**Source data**

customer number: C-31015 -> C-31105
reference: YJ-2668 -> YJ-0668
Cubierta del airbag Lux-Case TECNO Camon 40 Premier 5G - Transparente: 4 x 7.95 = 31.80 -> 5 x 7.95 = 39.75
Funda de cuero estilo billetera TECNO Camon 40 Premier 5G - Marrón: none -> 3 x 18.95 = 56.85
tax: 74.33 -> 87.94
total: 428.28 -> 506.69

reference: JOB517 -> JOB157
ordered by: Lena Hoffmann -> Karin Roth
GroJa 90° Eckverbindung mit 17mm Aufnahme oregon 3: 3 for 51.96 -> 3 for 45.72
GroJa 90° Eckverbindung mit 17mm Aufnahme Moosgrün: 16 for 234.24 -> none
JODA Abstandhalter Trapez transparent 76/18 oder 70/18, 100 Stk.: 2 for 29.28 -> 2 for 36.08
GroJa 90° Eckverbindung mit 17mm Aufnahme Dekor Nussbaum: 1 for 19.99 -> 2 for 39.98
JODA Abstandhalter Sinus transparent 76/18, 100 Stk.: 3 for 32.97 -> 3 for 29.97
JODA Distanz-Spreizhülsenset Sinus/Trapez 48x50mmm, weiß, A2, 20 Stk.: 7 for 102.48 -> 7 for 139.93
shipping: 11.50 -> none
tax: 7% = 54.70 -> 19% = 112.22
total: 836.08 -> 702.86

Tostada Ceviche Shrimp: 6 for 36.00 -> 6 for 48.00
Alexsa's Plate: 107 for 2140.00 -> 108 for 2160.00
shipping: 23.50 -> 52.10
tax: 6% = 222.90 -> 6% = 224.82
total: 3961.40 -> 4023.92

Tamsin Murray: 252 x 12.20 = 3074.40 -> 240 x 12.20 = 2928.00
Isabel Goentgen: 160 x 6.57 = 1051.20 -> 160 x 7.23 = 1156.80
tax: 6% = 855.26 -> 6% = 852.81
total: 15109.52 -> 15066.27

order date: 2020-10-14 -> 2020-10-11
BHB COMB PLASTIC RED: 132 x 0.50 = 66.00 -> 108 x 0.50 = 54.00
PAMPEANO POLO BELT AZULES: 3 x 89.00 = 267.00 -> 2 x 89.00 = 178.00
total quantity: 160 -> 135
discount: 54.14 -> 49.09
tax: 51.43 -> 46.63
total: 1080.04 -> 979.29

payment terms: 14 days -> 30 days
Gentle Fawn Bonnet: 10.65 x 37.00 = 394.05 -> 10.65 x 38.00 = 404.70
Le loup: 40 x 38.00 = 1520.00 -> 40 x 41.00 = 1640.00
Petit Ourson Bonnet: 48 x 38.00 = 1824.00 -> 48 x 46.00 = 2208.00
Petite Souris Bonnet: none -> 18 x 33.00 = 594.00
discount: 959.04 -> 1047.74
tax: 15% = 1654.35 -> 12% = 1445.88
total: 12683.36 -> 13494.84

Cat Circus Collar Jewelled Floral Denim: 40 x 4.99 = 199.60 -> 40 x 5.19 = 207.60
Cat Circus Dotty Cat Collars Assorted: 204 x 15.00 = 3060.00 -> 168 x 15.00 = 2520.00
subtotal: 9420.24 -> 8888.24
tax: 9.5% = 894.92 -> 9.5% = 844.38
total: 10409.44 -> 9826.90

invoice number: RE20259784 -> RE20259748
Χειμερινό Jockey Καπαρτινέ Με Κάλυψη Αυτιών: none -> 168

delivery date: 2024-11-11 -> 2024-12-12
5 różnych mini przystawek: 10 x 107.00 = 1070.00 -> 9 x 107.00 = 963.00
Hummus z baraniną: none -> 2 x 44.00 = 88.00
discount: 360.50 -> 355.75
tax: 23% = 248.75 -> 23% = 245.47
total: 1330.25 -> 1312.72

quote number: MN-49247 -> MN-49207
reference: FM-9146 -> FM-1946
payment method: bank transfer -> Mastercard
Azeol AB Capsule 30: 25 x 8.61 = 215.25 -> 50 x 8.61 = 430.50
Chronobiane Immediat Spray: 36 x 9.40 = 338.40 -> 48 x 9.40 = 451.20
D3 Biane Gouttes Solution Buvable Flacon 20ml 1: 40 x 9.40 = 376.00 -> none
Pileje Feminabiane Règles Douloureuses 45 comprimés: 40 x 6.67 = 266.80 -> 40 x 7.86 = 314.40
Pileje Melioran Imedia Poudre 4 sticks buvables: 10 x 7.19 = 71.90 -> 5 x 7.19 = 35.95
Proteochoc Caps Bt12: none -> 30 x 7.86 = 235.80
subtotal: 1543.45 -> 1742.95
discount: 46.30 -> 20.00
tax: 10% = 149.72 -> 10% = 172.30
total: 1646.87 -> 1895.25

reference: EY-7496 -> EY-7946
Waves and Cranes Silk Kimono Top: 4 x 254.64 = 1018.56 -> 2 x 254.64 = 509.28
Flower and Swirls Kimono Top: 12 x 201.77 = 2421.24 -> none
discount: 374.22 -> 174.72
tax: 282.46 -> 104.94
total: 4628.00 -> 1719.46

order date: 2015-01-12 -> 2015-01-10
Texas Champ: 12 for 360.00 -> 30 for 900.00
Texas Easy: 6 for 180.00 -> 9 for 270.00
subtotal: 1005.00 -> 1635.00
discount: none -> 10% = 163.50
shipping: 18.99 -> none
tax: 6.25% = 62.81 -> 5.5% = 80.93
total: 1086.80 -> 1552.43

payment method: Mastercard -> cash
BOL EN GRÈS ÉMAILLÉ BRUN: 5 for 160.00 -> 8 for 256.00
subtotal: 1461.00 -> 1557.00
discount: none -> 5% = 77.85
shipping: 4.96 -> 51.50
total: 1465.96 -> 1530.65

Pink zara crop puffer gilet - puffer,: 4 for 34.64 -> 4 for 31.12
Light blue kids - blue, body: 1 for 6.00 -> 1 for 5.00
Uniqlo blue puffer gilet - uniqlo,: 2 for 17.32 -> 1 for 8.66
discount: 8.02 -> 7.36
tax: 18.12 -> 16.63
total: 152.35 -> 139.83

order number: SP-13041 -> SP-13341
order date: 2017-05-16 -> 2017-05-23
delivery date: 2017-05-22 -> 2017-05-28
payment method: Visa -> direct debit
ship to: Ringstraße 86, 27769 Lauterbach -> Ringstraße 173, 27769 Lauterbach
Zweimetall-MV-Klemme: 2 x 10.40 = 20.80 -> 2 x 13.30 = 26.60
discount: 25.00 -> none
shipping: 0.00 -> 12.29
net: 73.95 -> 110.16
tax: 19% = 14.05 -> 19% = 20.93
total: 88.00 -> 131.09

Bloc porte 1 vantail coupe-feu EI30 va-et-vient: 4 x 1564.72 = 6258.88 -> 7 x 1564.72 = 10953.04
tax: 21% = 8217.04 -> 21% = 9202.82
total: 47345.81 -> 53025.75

**The problem**
In the listing above, find the line containing "total: 15109.52 -> 15066.27" and the line containing "payment method: bank transfer -> Mastercard", then retype both and every line between them exactly, with nothing else.

**Your response**
total: 15109.52 -> 15066.27

order date: 2020-10-14 -> 2020-10-11
BHB COMB PLASTIC RED: 132 x 0.50 = 66.00 -> 108 x 0.50 = 54.00
PAMPEANO POLO BELT AZULES: 3 x 89.00 = 267.00 -> 2 x 89.00 = 178.00
total quantity: 160 -> 135
discount: 54.14 -> 49.09
tax: 51.43 -> 46.63
total: 1080.04 -> 979.29

payment terms: 14 days -> 30 days
Gentle Fawn Bonnet: 10.65 x 37.00 = 394.05 -> 10.65 x 38.00 = 404.70
Le loup: 40 x 38.00 = 1520.00 -> 40 x 41.00 = 1640.00
Petit Ourson Bonnet: 48 x 38.00 = 1824.00 -> 48 x 46.00 = 2208.00
Petite Souris Bonnet: none -> 18 x 33.00 = 594.00
discount: 959.04 -> 1047.74
tax: 15% = 1654.35 -> 12% = 1445.88
total: 12683.36 -> 13494.84

Cat Circus Collar Jewelled Floral Denim: 40 x 4.99 = 199.60 -> 40 x 5.19 = 207.60
Cat Circus Dotty Cat Collars Assorted: 204 x 15.00 = 3060.00 -> 168 x 15.00 = 2520.00
subtotal: 9420.24 -> 8888.24
tax: 9.5% = 894.92 -> 9.5% = 844.38
total: 10409.44 -> 9826.90

invoice number: RE20259784 -> RE20259748
Χειμερινό Jockey Καπαρτινέ Με Κάλυψη Αυτιών: none -> 168

delivery date: 2024-11-11 -> 2024-12-12
5 różnych mini przystawek: 10 x 107.00 = 1070.00 -> 9 x 107.00 = 963.00
Hummus z baraniną: none -> 2 x 44.00 = 88.00
discount: 360.50 -> 355.75
tax: 23% = 248.75 -> 23% = 245.47
total: 1330.25 -> 1312.72

quote number: MN-49247 -> MN-49207
reference: FM-9146 -> FM-1946
payment method: bank transfer -> Mastercard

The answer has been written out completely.